Since the listing below shows pictures, leave them out and write out exactly the lines from the line with "text: 2017 ->" to the line with "margin: 18px ->", both included, and no others.

### DATA RECORDS
Start of Block

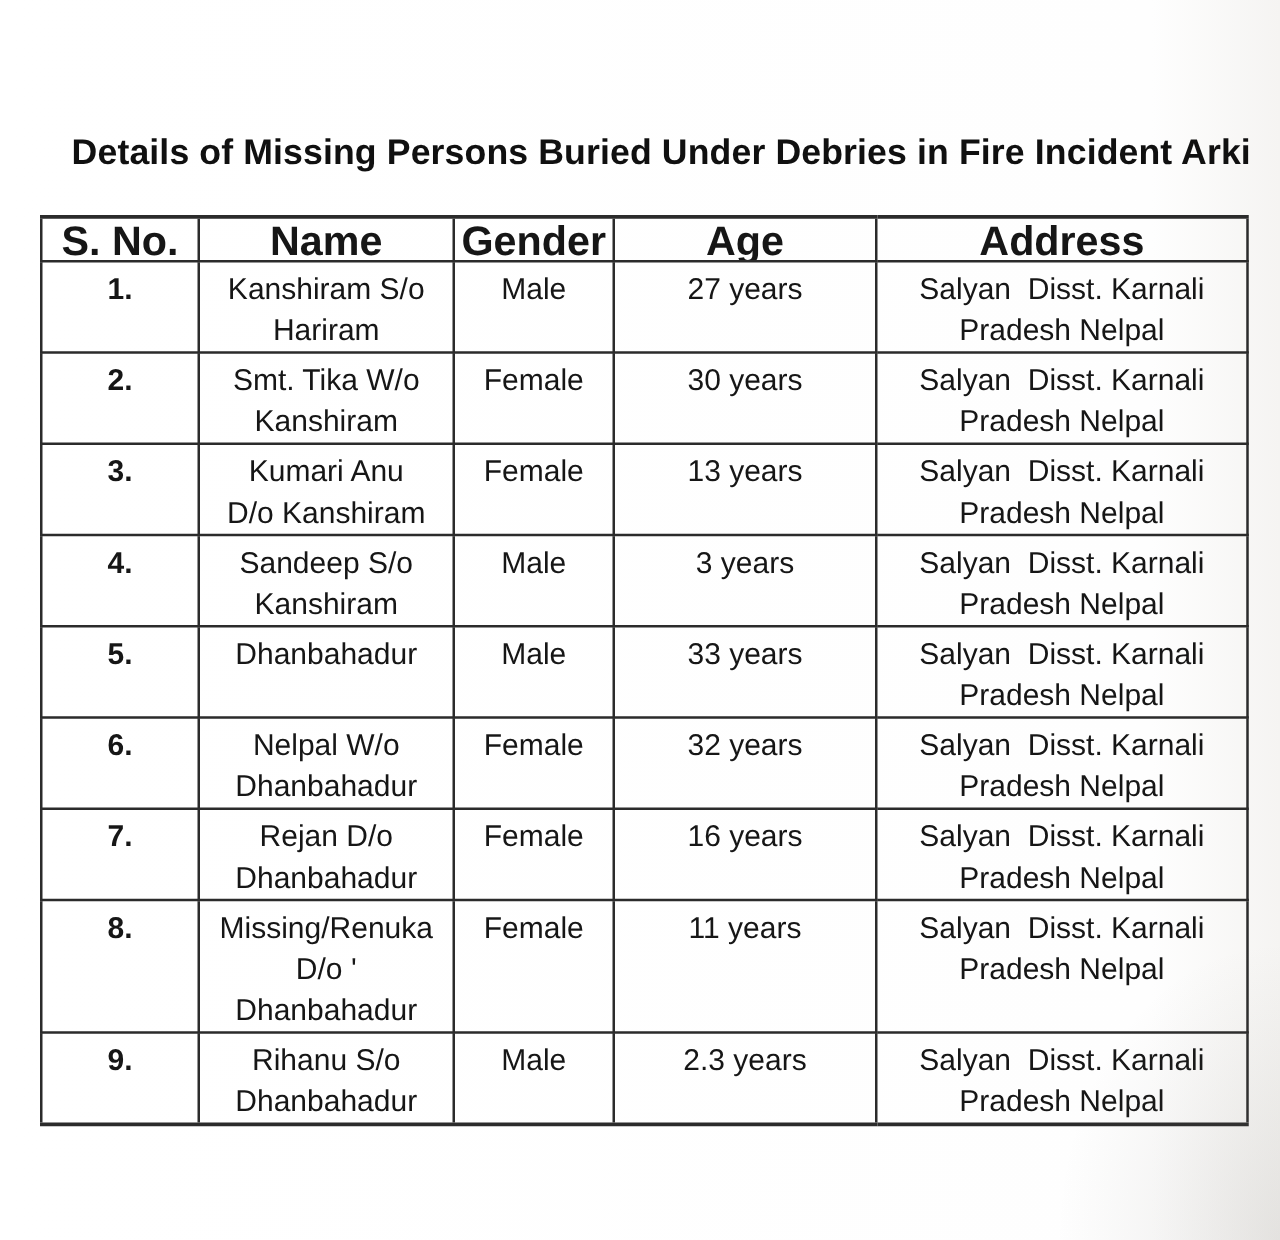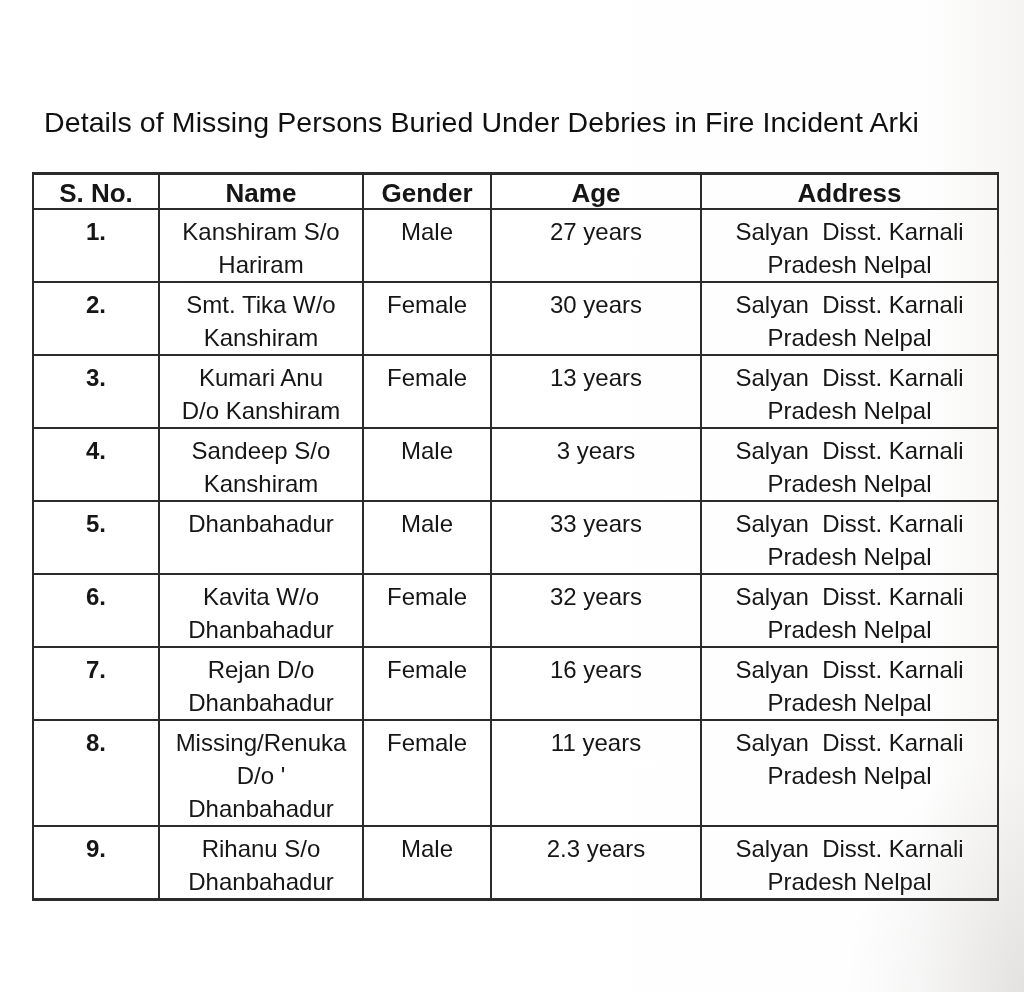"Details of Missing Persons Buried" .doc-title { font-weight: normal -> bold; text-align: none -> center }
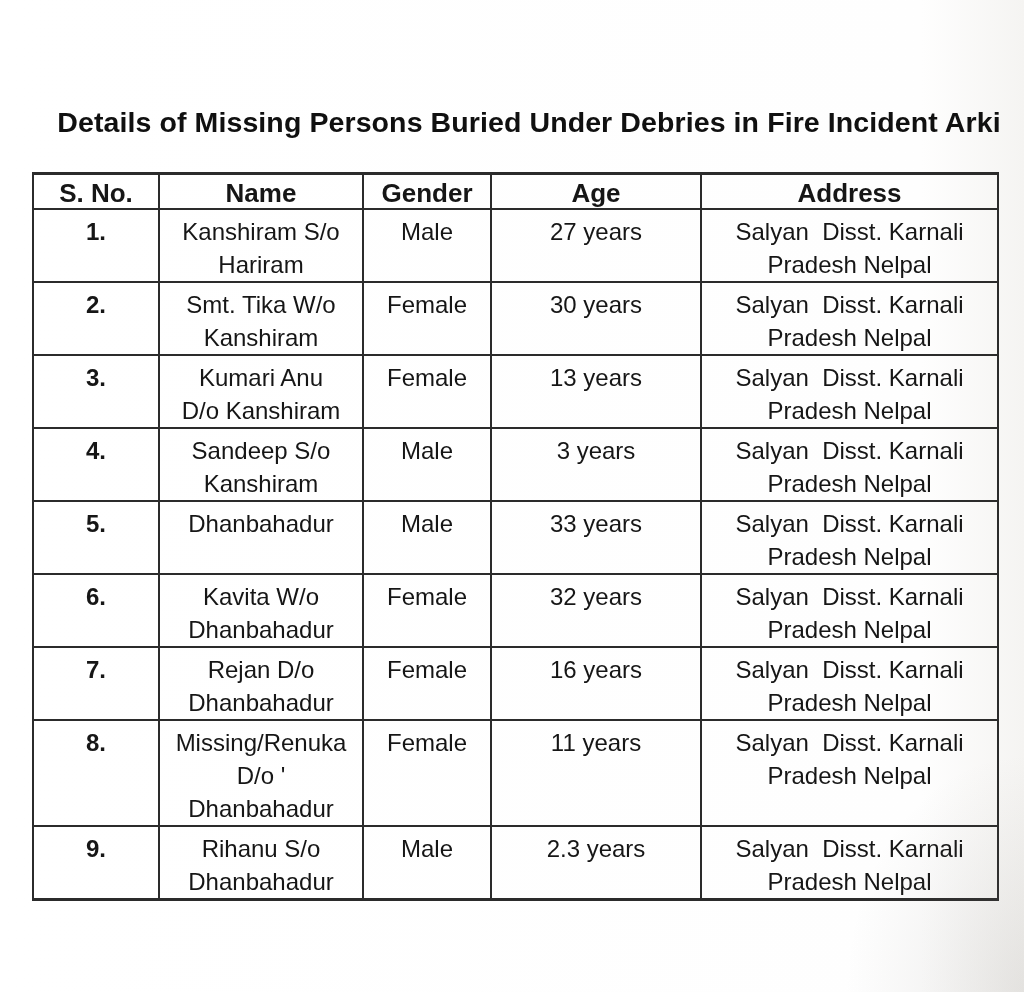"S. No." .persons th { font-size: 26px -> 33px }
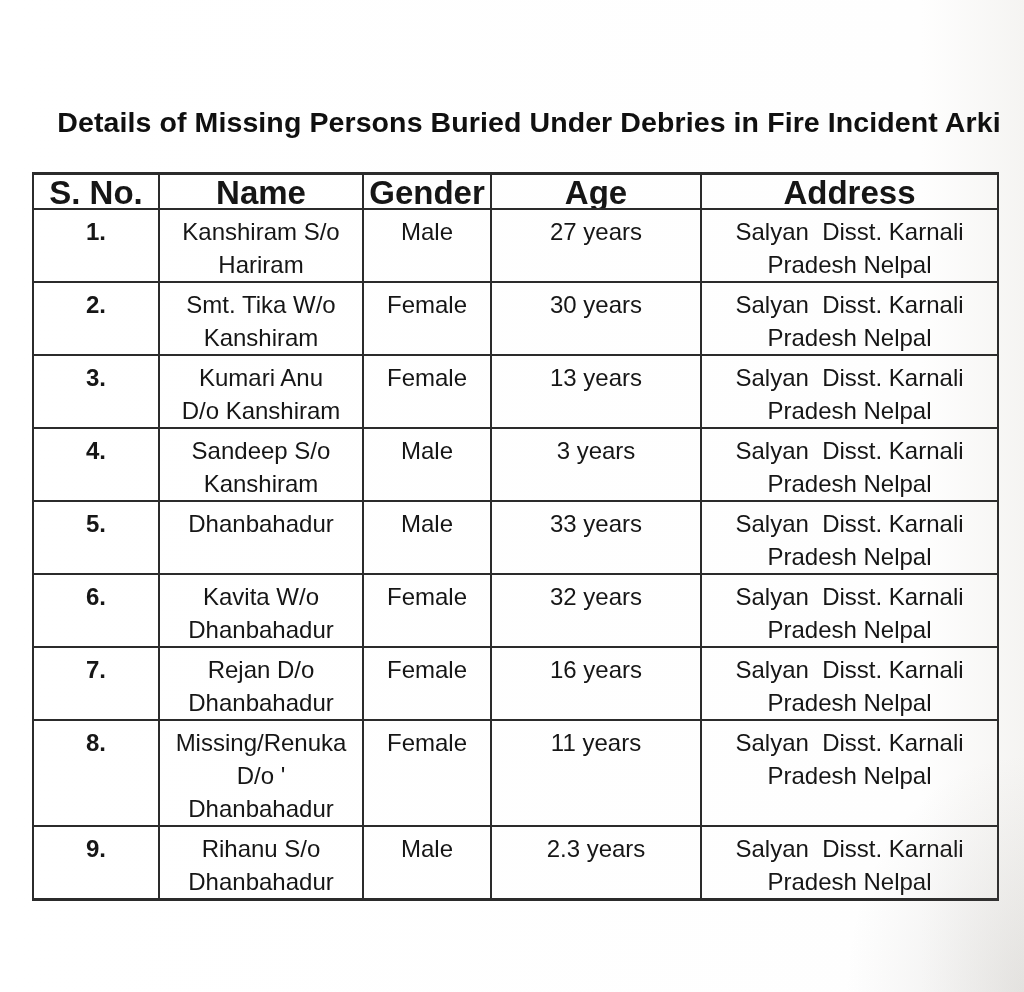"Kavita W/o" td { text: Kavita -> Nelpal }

End of Block
Start of Block

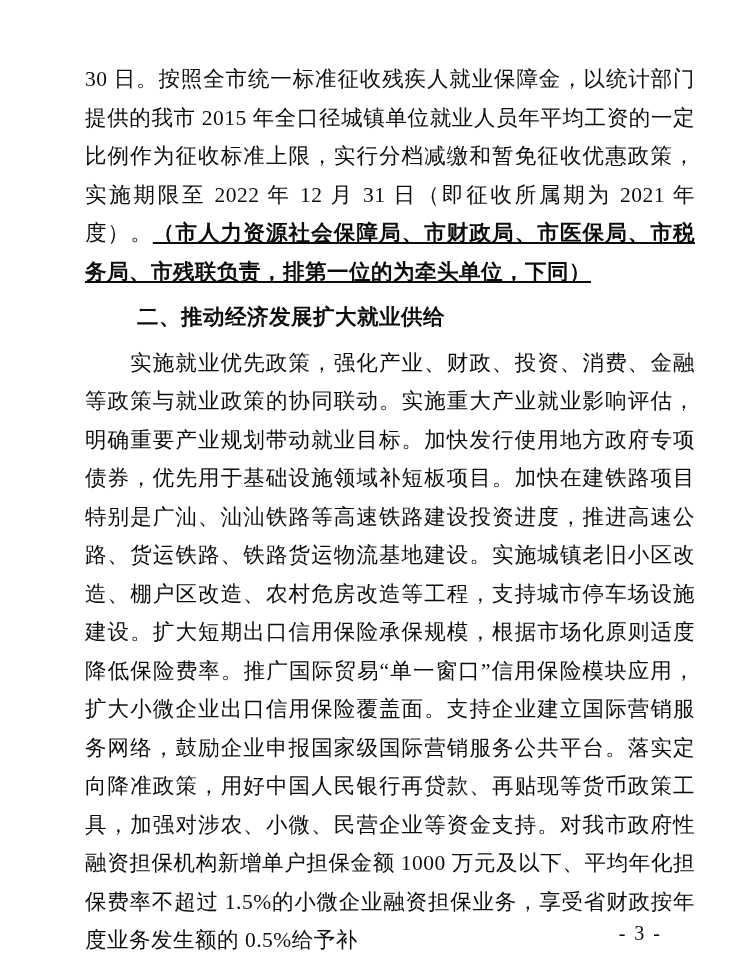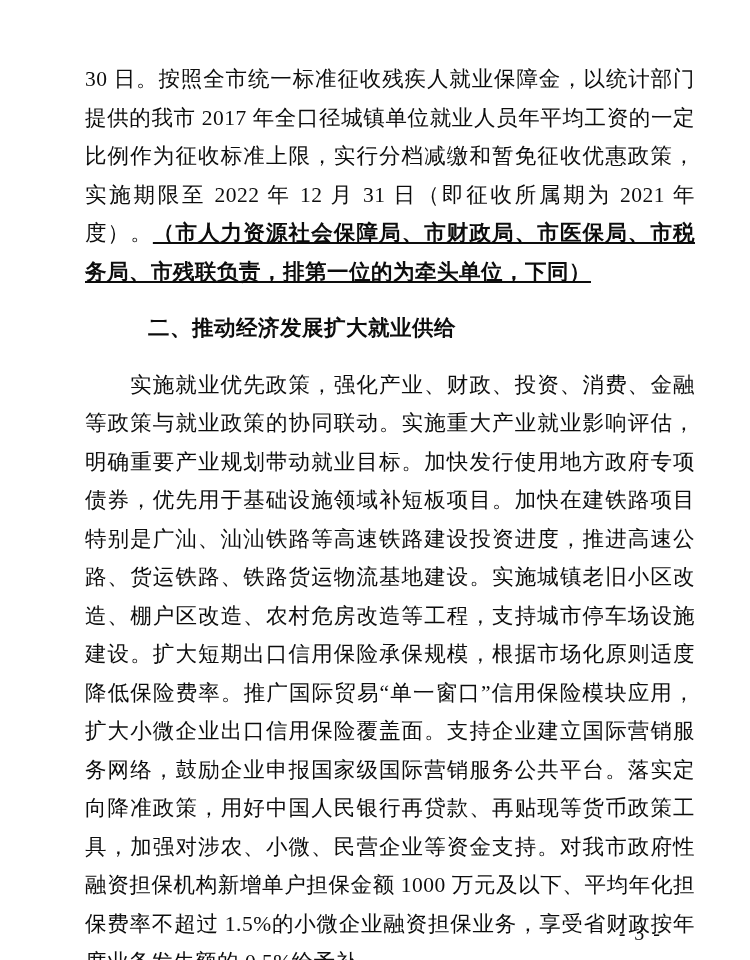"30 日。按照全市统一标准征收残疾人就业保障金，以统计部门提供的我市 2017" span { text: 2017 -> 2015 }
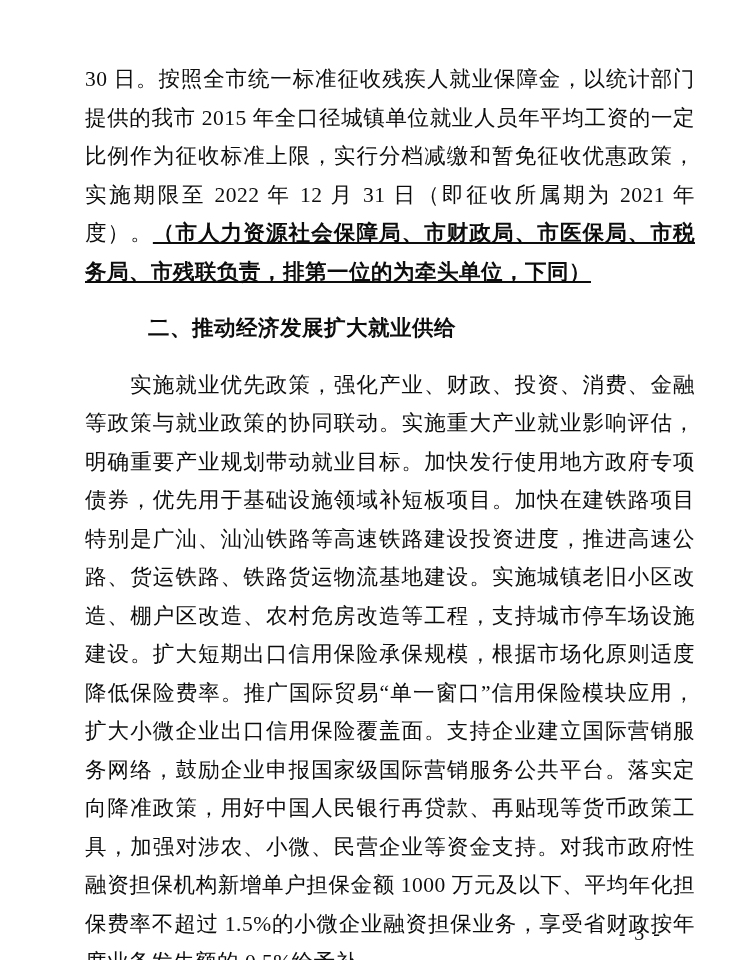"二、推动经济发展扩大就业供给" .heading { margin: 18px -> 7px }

End of Block

### ANSWER SPACE
"30 日。按照全市统一标准征收残疾人就业保障金，以统计部门提供的我市 2017" span { text: 2017 -> 2015 }
"二、推动经济发展扩大就业供给" .heading { margin: 18px -> 7px }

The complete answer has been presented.